The concordance “was not meant to produce a version of the scrolls,” John Strugnell of the Harvard School of Divinity told Reuters. He said that he gave Wacholder a copy of the concordance solely for his scholarly use.

Strugnell was removed from his position as chief editor of the Dead Sea Scrolls project after giving an interview published in the Israeli daily Ha’aretz in October, 1990, in which he called Judaism “a horrible religion,” “originally racist,” and said that “the correct answer of Jews to Christianity is to become Christian.”

His comments have since been attributed to alcoholism and mental illness.

The step taken by Wacholder, Abegg and Shanks in publishing an “unofficial” volume of transcriptions is the latest round in what has been a very political — and public — war over access to the Dead Sea Scrolls.

The scrolls have been under the tight control of the official editors since an original committee of eight was appointed by the Jordanian government, soon after the first scroll was discovered by Bedouins in 1947.

The original scholars, some of whom have since died, claimed the right to bequeath the scrolls to younger scholars, which has had the effect of restricting control over the important documents to a handful of experts, Shanks asserted.

The site of the first scroll discovery, an area then under Jordanian control, came to be known as Qumran Cave One.

Between 1952 and 1956, 10 more caves were found to contain 800 manuscripts — scrolls and fragments of scrolls — documenting the life of a group believed by many scholars to have been the Essenes, an ascetic Jewish sect that flourished in Palestine from 200 BCE to 68 C.E.


The richest of the sites was Cave Four, which contained approximately 575 manuscripts. The first of Wacholder and Abegg’s volumes contains 23 of those manuscripts.

Only about 20 percent of the scrolls’ transcriptions have been published in the nearly four decades since they were discovered, according to Shanks, a figure contested by those connected to the official committee.

“Seventy-five to 80 percent of all the real usable knowledge has long since been available,” Ulrich said.

“The Dead Sea Scrolls have been a scandal,” Shanks said at a news conference Wednesday. “They are probably the greatest manuscript discovery of this century, and it has been marred by this scholarly attitude of secrecy.

Shanks also publishes the magazine Biblical Archeology Review.

“This secrecy is a breach of trust,” he said. “These texts do not belong to these men, they are fiduciaries, trustees.

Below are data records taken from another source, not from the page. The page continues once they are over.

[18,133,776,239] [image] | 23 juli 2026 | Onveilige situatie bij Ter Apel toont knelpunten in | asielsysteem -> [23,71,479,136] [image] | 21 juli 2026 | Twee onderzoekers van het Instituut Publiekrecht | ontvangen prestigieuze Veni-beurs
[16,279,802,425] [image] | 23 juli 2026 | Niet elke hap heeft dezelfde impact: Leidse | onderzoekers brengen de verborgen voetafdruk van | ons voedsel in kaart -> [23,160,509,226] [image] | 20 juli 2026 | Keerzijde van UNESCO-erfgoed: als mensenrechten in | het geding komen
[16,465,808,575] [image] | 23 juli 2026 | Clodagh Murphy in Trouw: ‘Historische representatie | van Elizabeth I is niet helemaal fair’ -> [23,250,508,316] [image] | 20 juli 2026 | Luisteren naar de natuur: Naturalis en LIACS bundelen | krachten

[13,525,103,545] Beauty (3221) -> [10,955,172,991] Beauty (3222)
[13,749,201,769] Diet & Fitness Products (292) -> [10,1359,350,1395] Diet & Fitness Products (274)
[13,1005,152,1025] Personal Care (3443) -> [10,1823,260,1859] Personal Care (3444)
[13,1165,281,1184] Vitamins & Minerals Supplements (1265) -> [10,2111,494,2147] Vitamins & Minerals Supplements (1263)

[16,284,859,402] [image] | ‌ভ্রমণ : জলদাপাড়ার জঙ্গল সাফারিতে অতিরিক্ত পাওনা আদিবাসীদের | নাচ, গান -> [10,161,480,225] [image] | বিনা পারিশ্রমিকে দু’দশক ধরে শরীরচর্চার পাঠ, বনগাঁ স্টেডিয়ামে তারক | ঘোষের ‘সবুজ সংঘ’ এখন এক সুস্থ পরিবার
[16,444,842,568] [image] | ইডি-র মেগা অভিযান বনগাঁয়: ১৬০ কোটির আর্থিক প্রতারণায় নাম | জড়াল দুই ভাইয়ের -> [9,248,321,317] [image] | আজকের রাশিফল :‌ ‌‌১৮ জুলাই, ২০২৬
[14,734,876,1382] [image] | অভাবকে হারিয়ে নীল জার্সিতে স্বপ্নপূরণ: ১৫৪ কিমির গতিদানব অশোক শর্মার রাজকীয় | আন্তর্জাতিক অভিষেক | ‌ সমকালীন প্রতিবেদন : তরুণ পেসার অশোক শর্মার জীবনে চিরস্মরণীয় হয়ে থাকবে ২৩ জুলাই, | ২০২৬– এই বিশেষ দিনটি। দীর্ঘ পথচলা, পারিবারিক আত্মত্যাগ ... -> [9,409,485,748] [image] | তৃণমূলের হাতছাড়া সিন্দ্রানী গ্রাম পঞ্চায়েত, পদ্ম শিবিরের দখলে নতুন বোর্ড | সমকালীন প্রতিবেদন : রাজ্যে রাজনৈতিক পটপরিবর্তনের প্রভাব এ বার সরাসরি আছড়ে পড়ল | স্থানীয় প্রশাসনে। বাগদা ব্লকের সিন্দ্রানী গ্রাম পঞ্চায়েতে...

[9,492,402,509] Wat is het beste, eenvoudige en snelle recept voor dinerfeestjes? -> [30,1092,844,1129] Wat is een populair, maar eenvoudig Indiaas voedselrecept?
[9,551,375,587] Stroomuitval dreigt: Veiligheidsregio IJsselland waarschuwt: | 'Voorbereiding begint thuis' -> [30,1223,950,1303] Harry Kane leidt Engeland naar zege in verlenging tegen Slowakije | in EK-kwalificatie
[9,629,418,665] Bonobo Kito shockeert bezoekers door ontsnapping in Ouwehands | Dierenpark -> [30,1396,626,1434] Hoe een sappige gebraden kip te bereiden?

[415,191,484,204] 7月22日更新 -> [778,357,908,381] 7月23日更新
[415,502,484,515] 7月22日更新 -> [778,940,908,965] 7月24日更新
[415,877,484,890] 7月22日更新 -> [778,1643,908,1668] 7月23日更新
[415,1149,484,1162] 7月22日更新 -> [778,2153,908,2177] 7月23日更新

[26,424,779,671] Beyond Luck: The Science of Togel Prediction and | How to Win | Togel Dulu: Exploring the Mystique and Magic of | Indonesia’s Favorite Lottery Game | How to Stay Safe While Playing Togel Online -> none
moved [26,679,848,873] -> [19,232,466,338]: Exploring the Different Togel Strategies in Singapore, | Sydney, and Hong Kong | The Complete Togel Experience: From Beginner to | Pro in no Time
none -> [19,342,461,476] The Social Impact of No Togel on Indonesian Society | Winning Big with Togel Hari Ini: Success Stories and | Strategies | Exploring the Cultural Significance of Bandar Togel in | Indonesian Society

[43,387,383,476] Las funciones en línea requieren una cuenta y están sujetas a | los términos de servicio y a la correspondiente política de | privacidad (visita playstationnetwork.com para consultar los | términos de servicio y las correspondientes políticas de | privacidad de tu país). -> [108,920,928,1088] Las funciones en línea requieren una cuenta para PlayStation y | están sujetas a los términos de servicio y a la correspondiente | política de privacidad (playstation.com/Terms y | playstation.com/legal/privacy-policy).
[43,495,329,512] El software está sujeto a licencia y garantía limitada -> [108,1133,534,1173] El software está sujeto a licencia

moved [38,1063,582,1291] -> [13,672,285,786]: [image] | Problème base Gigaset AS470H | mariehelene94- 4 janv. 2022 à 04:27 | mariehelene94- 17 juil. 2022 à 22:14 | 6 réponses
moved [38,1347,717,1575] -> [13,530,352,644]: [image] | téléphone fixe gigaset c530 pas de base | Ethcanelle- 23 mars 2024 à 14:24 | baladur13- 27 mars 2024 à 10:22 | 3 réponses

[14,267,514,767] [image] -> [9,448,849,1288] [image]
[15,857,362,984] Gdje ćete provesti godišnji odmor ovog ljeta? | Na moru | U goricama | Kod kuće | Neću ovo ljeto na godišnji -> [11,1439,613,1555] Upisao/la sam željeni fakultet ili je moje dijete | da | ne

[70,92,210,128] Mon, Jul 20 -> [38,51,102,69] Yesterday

The beneficiaries of that trust are you and me,” he added.

“The time has come for a little cultural glasnost, some scholarly perestroika in the way these scrolls are doled out by a small group of men who have enormous power.”

In the early 1950s, the contents of Cave Four were collected by Jordan in what was then known as the Palestine Archeological Museum. It is now the Rockefeller Museum.

The international team of eight editors, none of them Jewish, was appointed to edit and publish the manuscripts.


“Until the Six-Day War in 1967, Jewish scholars were completely cut out of work on the scrolls under the editing team’s authority,” Shanks wrote in the March/April 1991 issue of Biblical Archeology Review.

The scrolls came into Israeli hands during the war, but the committee of non-Jewish scholars, most of whom were “openly and vehemently anti-Israel,” remained in control of the scrolls, according to Shanks.

Until the mid-1980s, no Jewish scholar worked on the scrolls. Ironically, it was Strugnell, then chief editor, who began enlisting the aid of Israeli scholars.

When he was removed from his post last year, an Israeli scholar, Dr. Emanuel Tov of the Hebrew University, was appointed to replace him.

The Dead Sea Scroll texts from Cave Four published this week reveal intimate details of the life the Essenes lived, the way they organized their group, whom they admitted and what they believed.